Statistical Disclosure Control
Person-level data from surveys and other research studies usually contain sensitive information, subject to mandatory statistical disclosure control (SDC). There is an increasing demand for public use microdata files (PUFs). Thus, SDC is needed before PUFs can be released. Other forms of data release, such as restricted-use files, statistical tables, and modeling results also require SDC. As an institution that collects and analyses data, we work to develop technologies that protect data and ensure individual respondent security and privacy throughout the research process.
MASSC
We have created an innovative statistical disclosure control methodology for the creation of public-use micro data files (PUFs). Called MASSC (an acronym for its four major steps: Micro-Agglomeration, optimal probabilistic Substitution, optimal probabilistic Subsampling, and optimal sampling weight Calibration), this methodology was patented by RTI in 2006. MASSC is currently being used for the creation of the PUFs for the National Survey on Drug Use and Health (NSDUH). See the publications listed below for more information.
MASSC Capabilities
-
Counters the threat of identification by an inside intruder (e.g., a family member of a respondent) by subsampling
-
Counters the threat of identification by an outside intruder by its substitution step
-
Improves estimate accuracy by weight calibration
-
Optimally applies subsampling and substitution conditioned by constraints on the bias and variance resulting from this treatment of the data
MASSC Publications
-
Singh, A. C. (2002, 2006). Method for statistical disclosure limitation. U.S. Patent Application Pub. No. US 2004/0049517A1: Patent granted June 2006. Patent no. US7058638B2.
-
Singh, A.C., Yu, F., Dunteman, G.H. (2003). MASSC: A new data mask for limiting statistical information loss and disclosure. Proceedings of the Joint UNECE/EUROSTAT Work Session on Statistical Data Confidentiality, Luxembourg, pp. 373-394. (www.unece.org)
-
Singh, A., F. Yu, Wilson, D.H. (2004). Measuring disclosure risk and information loss for MASSC-treated micro-data. Proceedings of the American Statistical Association, Toronto, Canada, pp. 4374-4381.
-
Yu, F., L, Dai, M. Feder, and J. R. Chromy (2006). "Creation of public use micro-data files for the National Survey on Drug Use and Health (NSDUH). Proceedings of Statistics Canada Symposium 2006, Methodological Issues in Measuring Population Health.
Data Treatment
We also have experience with other techniques to treat the data to minimize disclosure risk while maintaining the analytic utility of the data.
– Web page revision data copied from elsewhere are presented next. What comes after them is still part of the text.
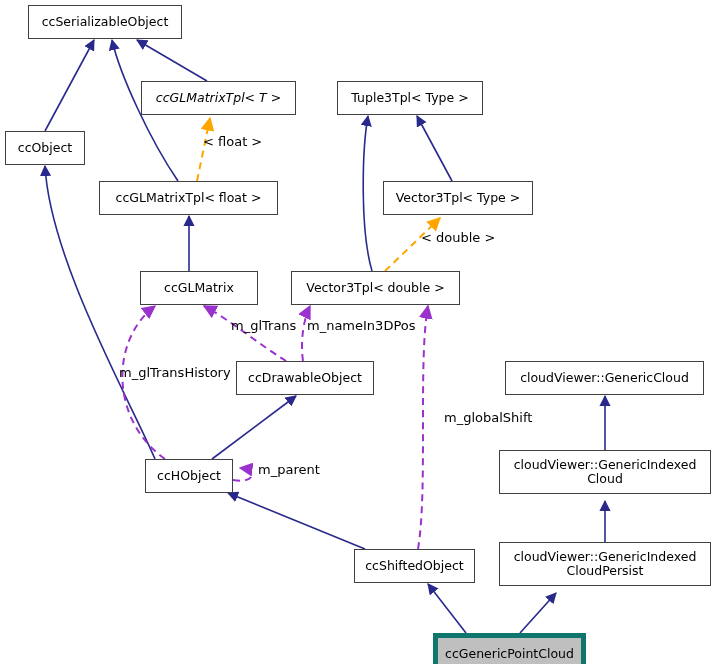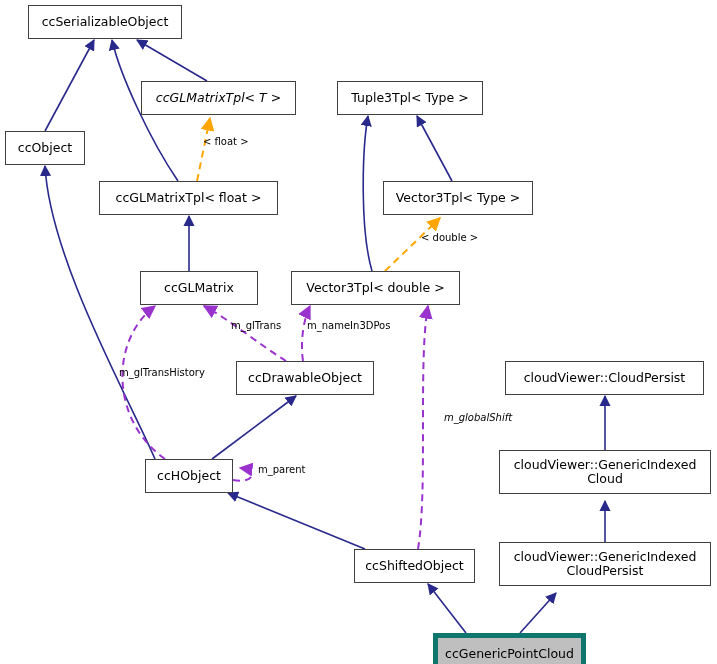"< float >" .edge-label { font-size: 10px -> 13px }
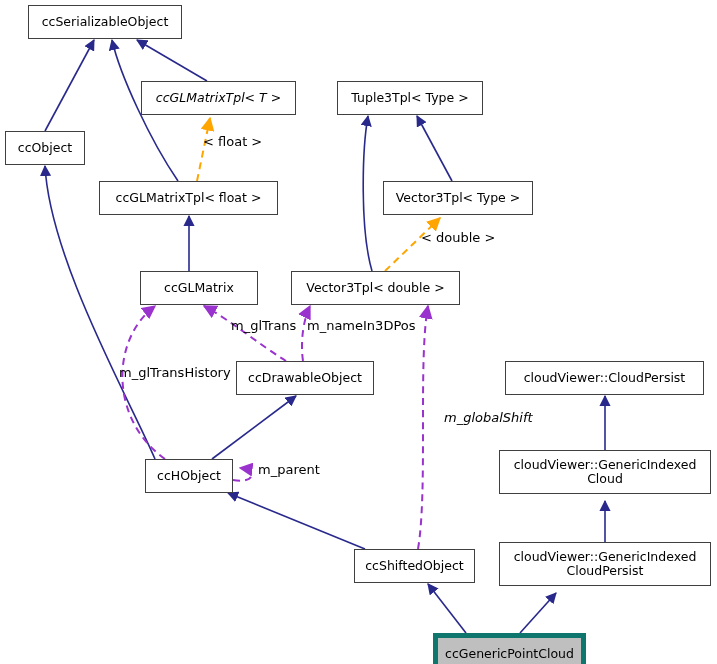"cloudViewer::CloudPersist" div.node { text: cloudViewer::CloudPersist -> cloudViewer::GenericCloud }
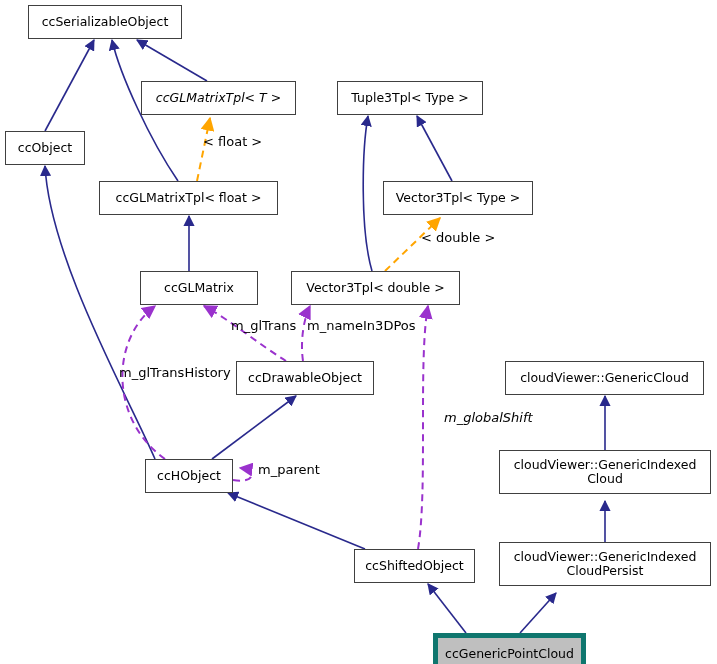"m_globalShift" div.edge-label { font-style: italic -> none }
Some procedures include the following:
-
Analyzing risk levels of the variables (i.e., identifying which variables are most likely to be used to identify an individual)
-
Deleting identifying variables from a PUF, such as name, address, and social security number
-
Applying data coarsening techniques to continuous variables or categorical variables with extreme outliers, such as top coding, bottom coding, recasting into categorical form, or collapsing levels of categorical variables
-
Data swapping by exchanging data between randomly selected individuals for certain variables
Additional steps taken in the treatment include the computation of measures of the risk of disclosure and the loss of statistical information due to treatment.
SDC for Online Analysis Systems
A number of statistical agencies, both in the U.S. and abroad, are developing public-access online data analysis systems running on sensitive data. To counter disclosure risks, specific SDC methods are required. RTI currently treats the data for some online systems and is currently working on developing SDC for other online analysis systems.